### YOUR GOAL:
Your answer should consist of each line below that includes the word "filter".

### THE RECORDS:
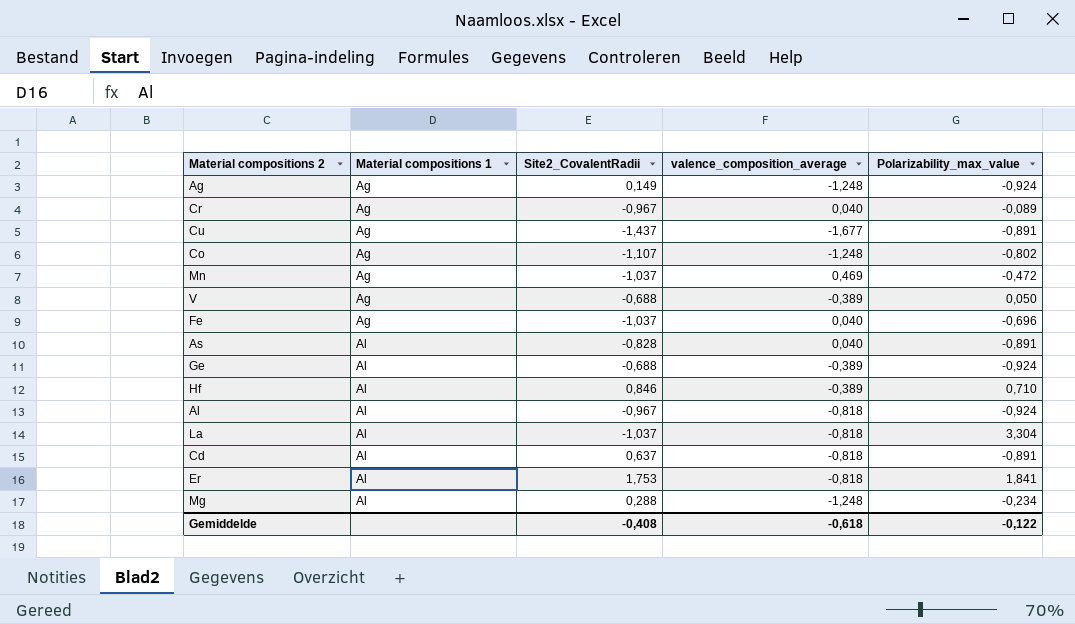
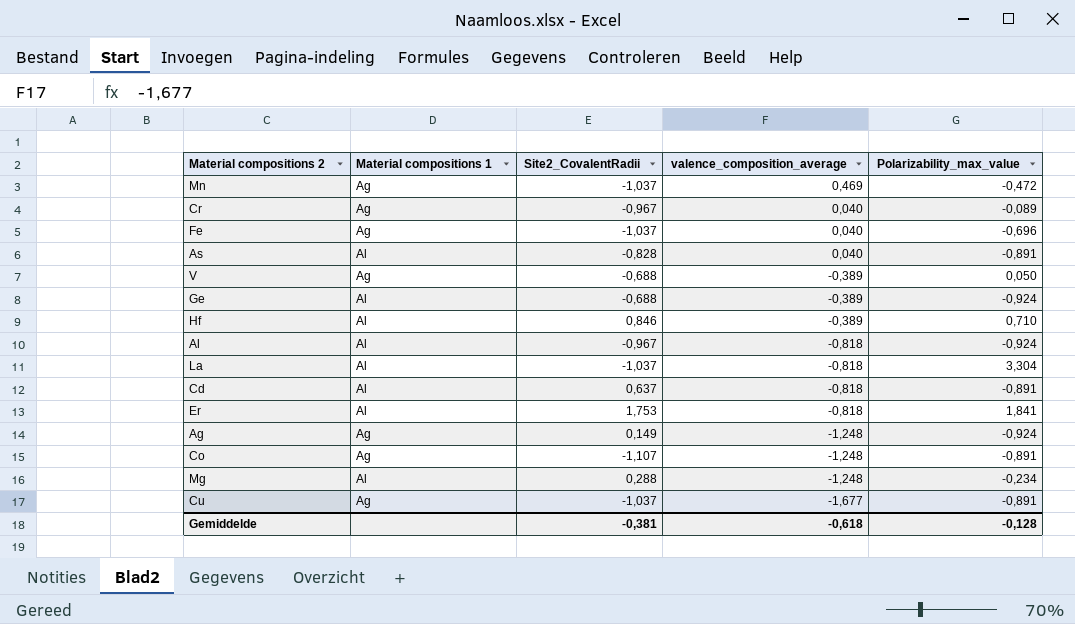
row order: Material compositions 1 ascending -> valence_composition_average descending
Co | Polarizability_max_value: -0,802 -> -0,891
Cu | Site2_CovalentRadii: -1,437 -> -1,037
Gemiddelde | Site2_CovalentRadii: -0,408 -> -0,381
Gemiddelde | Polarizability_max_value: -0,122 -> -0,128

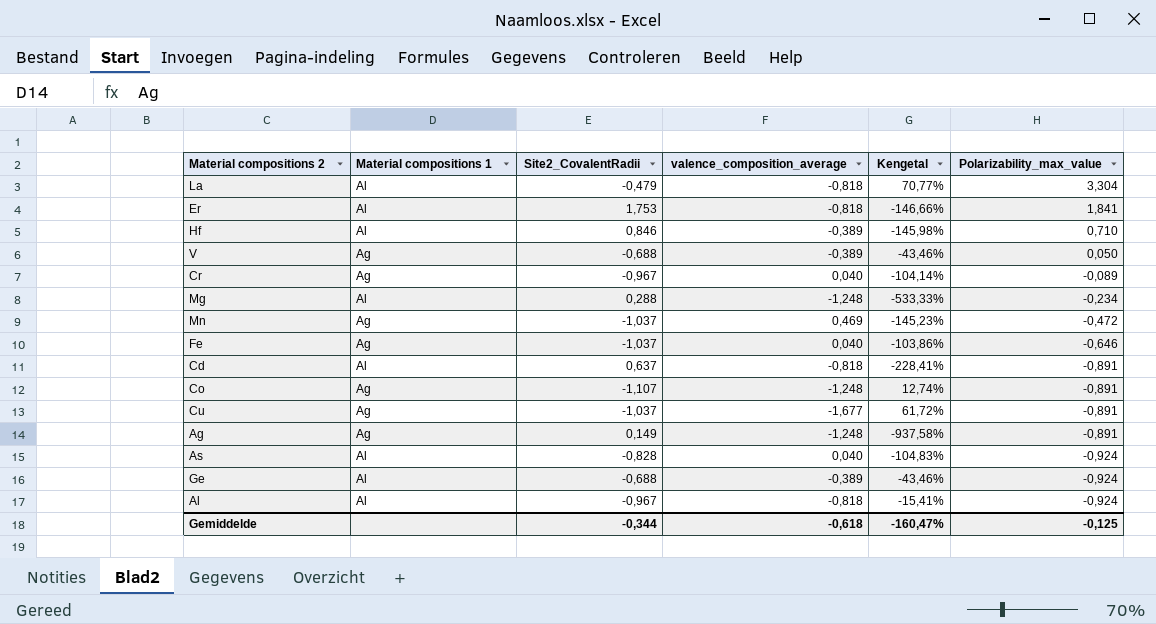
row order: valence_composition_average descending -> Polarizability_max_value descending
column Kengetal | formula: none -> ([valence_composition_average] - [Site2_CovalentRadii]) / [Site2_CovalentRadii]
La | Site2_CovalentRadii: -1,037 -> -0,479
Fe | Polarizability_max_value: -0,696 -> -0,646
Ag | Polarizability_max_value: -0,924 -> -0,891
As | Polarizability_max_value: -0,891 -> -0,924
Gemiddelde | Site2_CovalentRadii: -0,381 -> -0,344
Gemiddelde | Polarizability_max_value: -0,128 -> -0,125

...

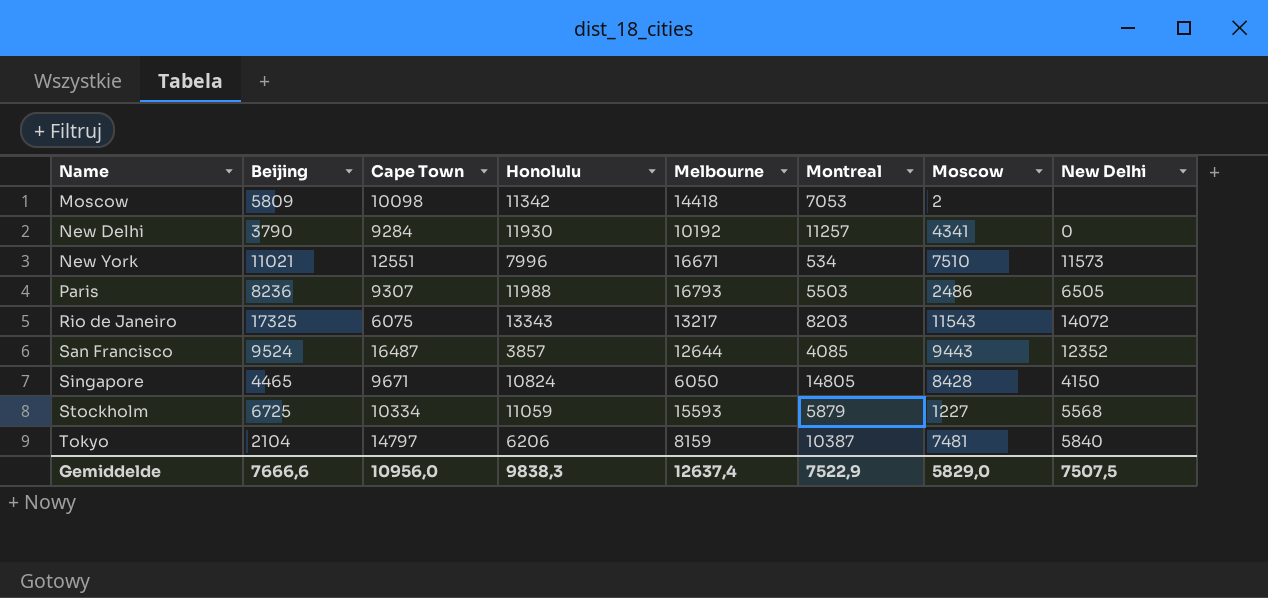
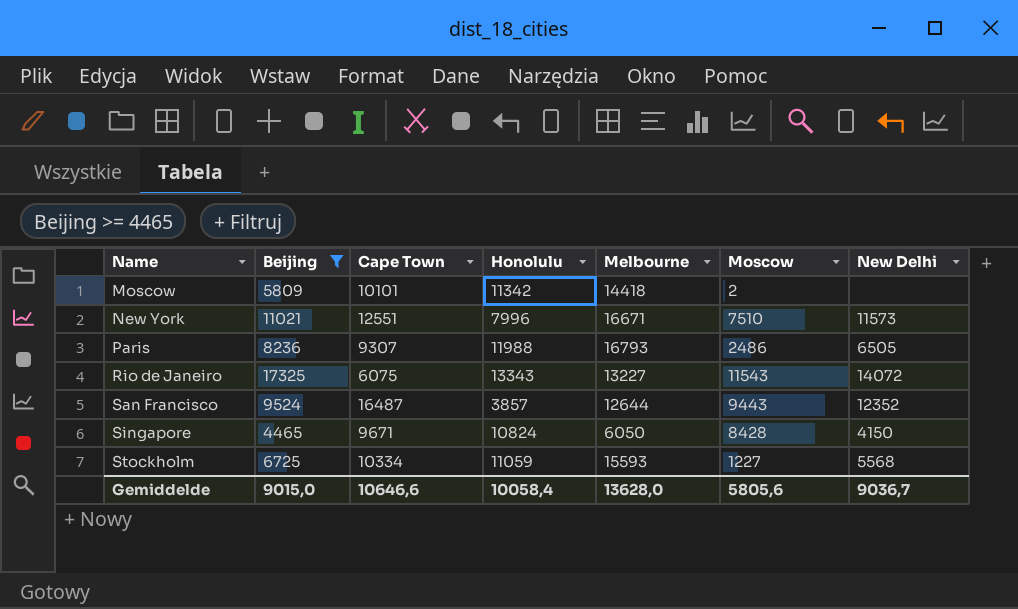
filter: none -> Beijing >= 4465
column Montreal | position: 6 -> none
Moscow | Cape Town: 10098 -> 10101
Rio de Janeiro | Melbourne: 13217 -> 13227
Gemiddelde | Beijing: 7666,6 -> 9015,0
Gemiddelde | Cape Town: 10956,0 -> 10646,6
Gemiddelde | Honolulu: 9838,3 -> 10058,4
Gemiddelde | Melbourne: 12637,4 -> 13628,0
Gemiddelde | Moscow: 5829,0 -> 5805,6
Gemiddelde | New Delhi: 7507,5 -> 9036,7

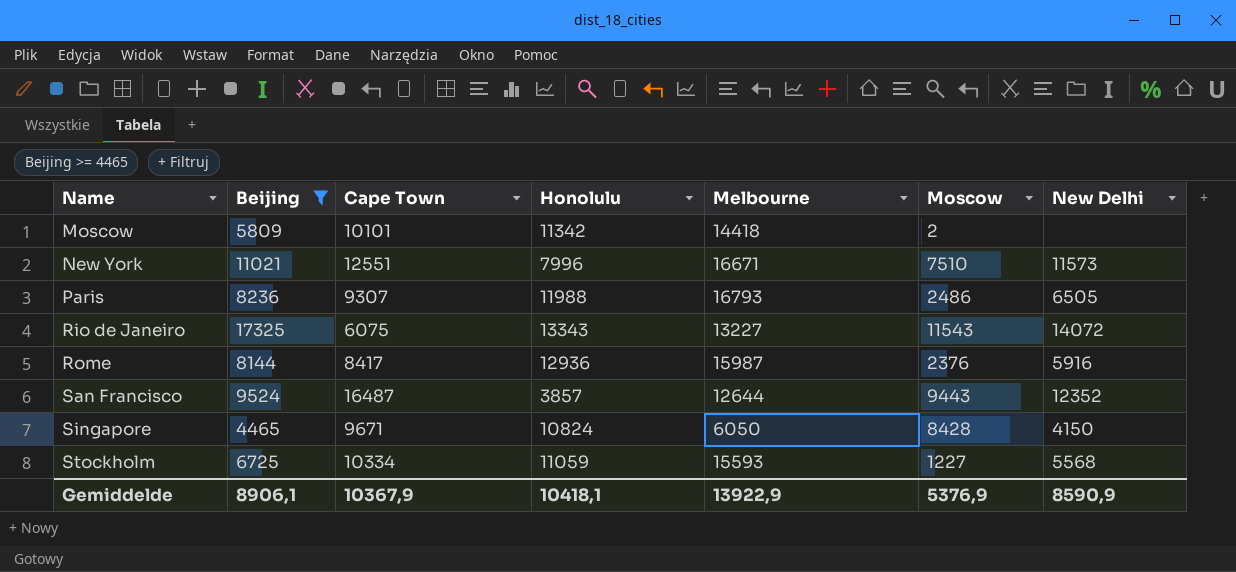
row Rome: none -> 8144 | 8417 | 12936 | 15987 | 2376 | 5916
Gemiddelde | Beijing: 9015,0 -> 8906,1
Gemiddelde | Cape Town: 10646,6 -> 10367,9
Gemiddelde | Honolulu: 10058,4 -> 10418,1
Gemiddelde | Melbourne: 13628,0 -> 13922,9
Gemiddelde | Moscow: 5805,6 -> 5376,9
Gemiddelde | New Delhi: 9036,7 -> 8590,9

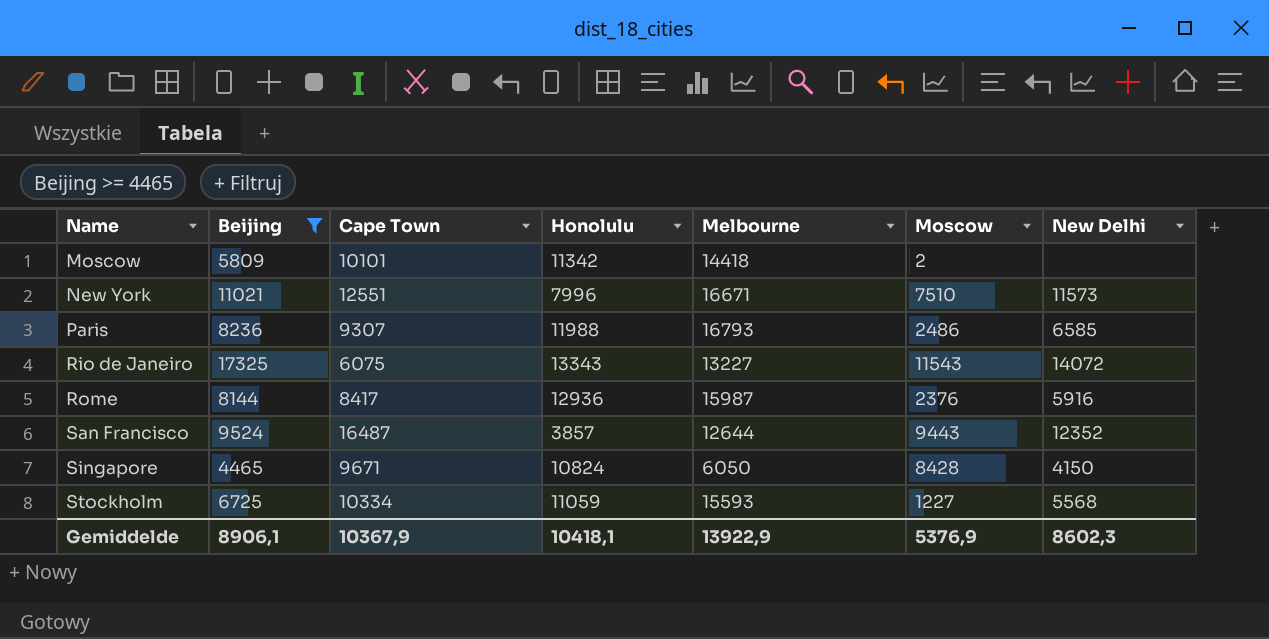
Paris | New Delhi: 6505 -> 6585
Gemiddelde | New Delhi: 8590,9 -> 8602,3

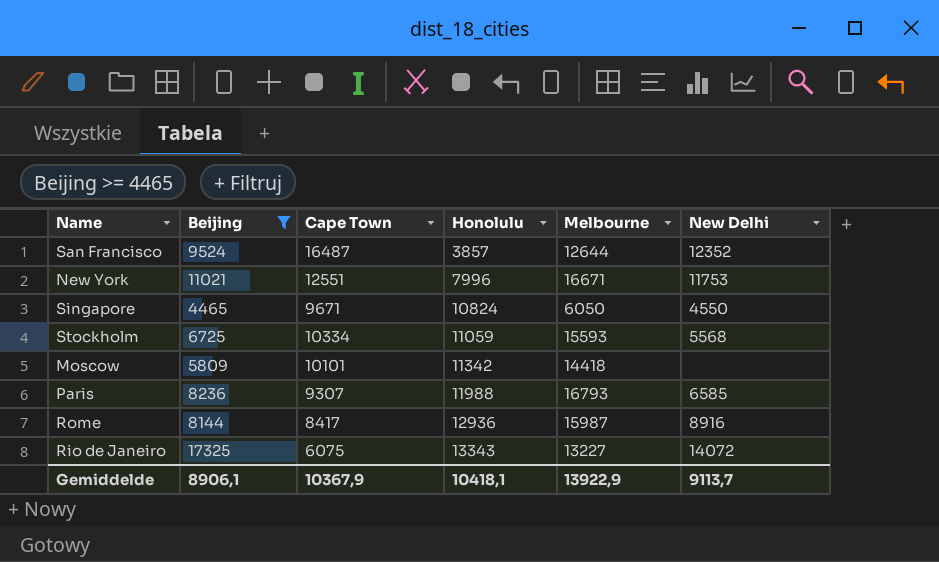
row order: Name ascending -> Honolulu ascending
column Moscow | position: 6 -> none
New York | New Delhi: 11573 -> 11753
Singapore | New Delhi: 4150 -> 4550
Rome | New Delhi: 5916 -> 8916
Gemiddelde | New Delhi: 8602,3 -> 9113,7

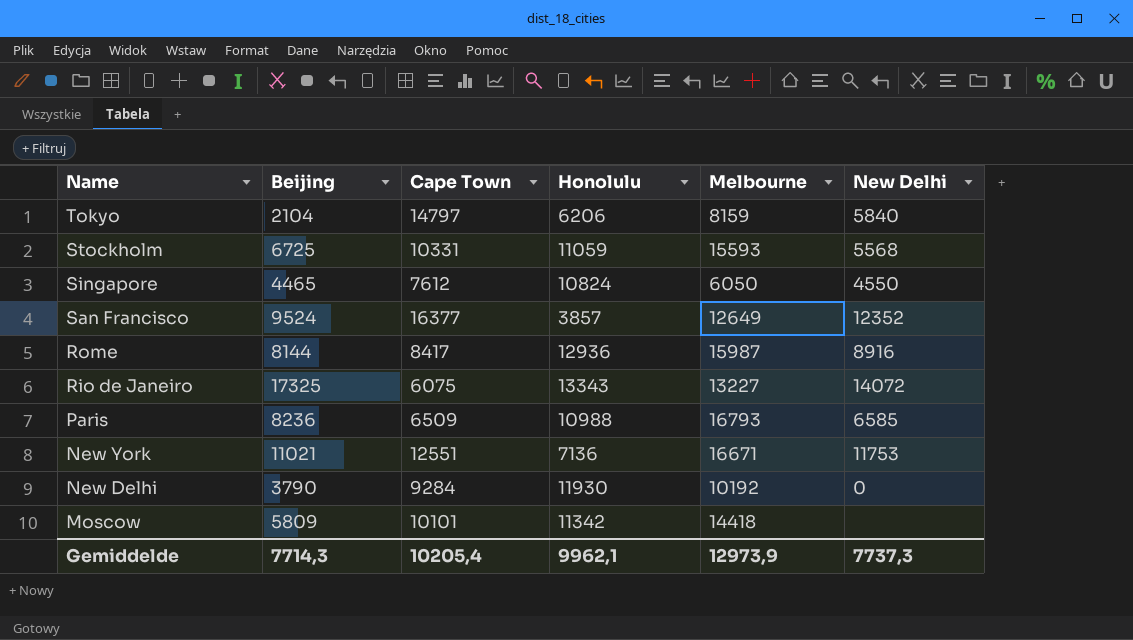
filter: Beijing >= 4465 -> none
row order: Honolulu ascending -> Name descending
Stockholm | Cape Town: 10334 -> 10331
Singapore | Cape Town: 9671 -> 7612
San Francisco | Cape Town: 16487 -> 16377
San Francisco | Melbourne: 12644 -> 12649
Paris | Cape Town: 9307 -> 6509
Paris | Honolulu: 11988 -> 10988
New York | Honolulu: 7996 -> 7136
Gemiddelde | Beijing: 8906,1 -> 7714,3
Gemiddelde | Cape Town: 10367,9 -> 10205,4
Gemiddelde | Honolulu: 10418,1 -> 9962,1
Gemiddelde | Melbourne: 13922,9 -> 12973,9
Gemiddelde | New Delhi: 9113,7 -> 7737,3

### RESULT BELOW:
filter: none -> Beijing >= 4465
filter: Beijing >= 4465 -> none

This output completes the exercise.